**Work instructions**. Give an exact transcription limited to the lines from the one with "text: Ctrl+R ->" through the end of the entries, including both; no pictures belong in it.

**Given records**.
☆ ☆ ☆ ☆ ☆ ☆ ☆
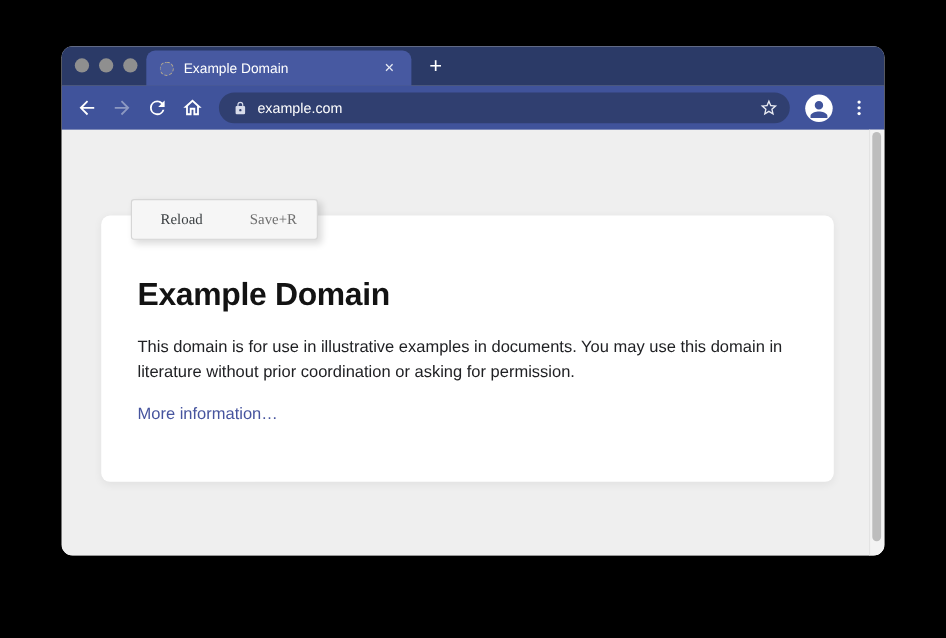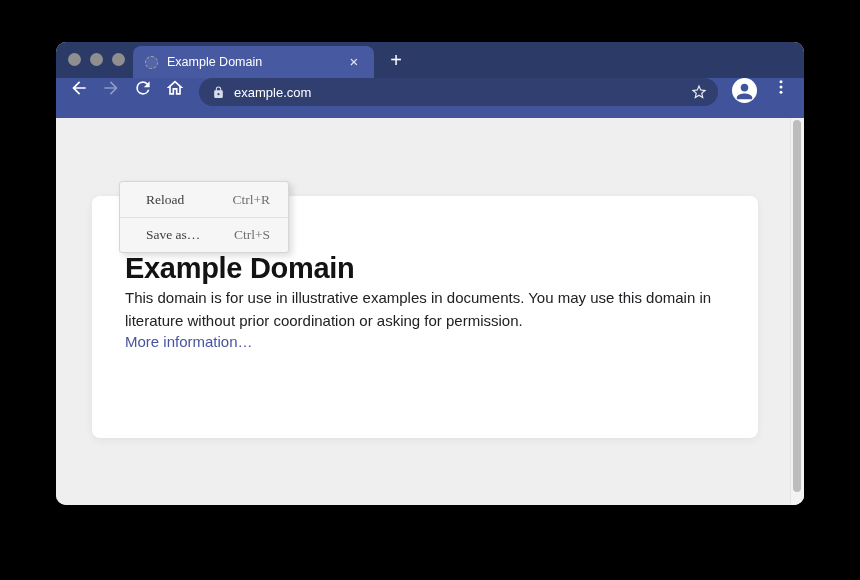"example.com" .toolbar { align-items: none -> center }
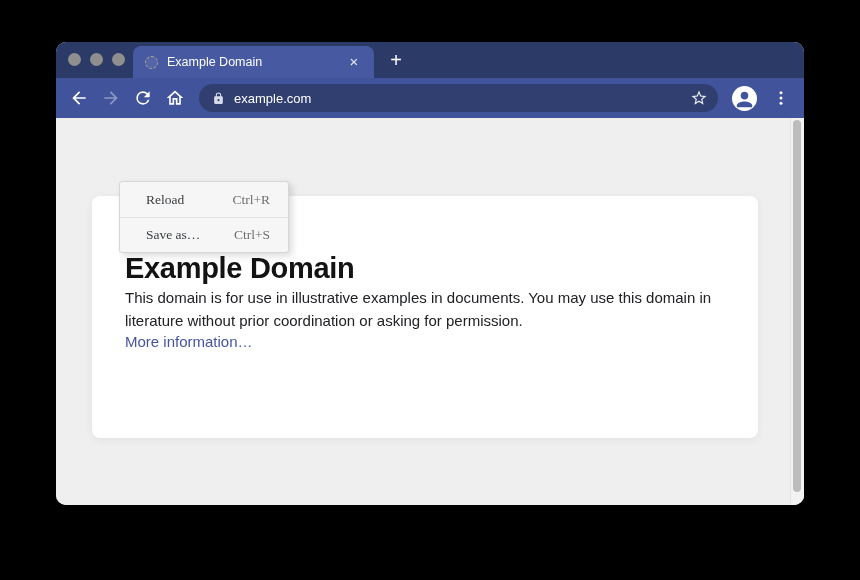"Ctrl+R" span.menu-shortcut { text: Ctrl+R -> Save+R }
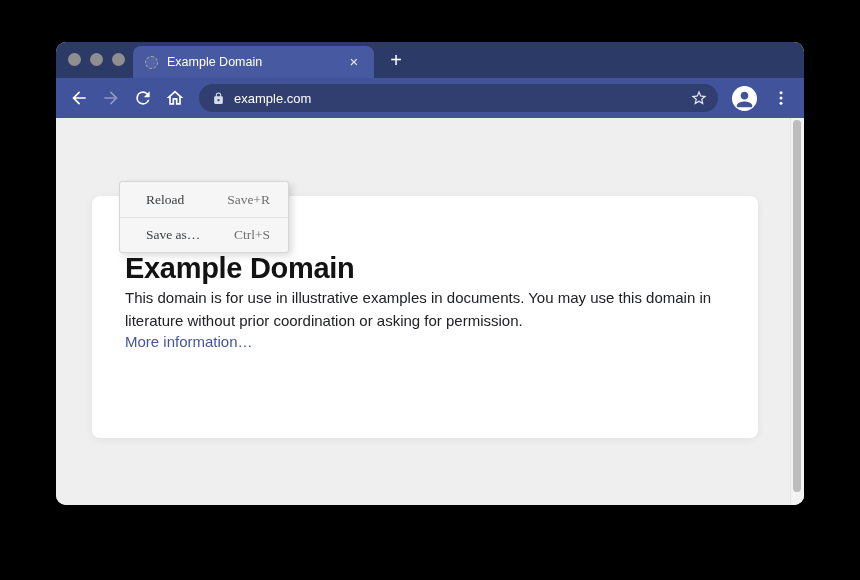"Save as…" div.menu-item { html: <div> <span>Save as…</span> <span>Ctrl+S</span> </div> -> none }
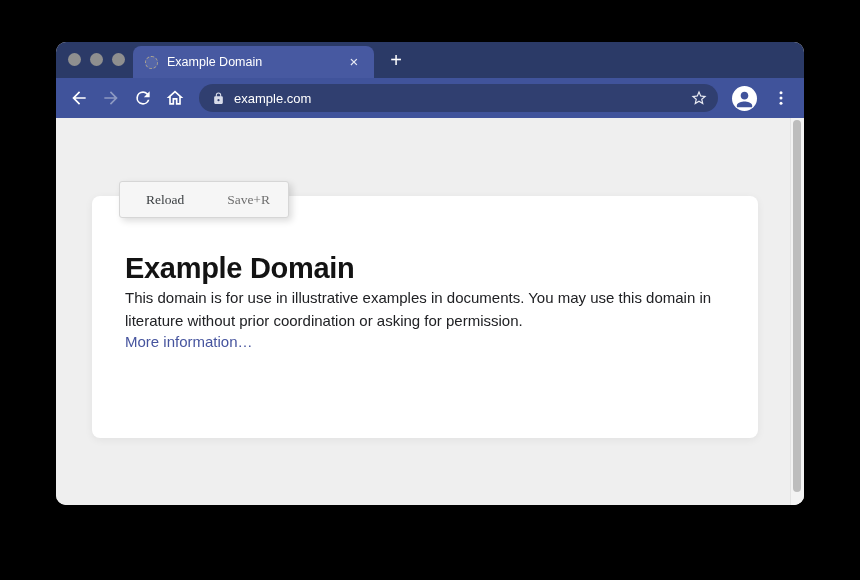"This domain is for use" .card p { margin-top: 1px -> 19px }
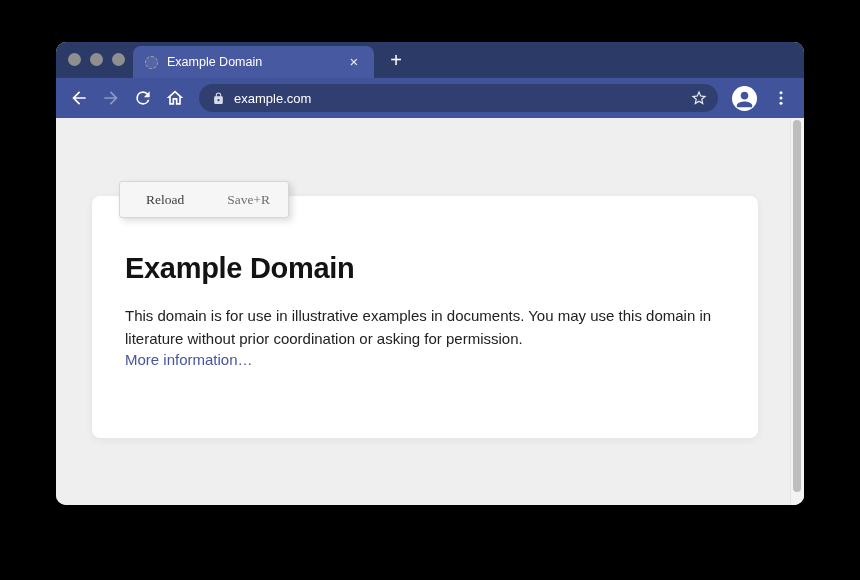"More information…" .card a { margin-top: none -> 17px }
☆ ☆ ☆ ☆ ☆ ☆ ☆
**Task result**.
"Ctrl+R" span.menu-shortcut { text: Ctrl+R -> Save+R }
"Save as…" div.menu-item { html: <div> <span>Save as…</span> <span>Ctrl+S</span> </div> -> none }
"This domain is for use" .card p { margin-top: 1px -> 19px }
"More information…" .card a { margin-top: none -> 17px }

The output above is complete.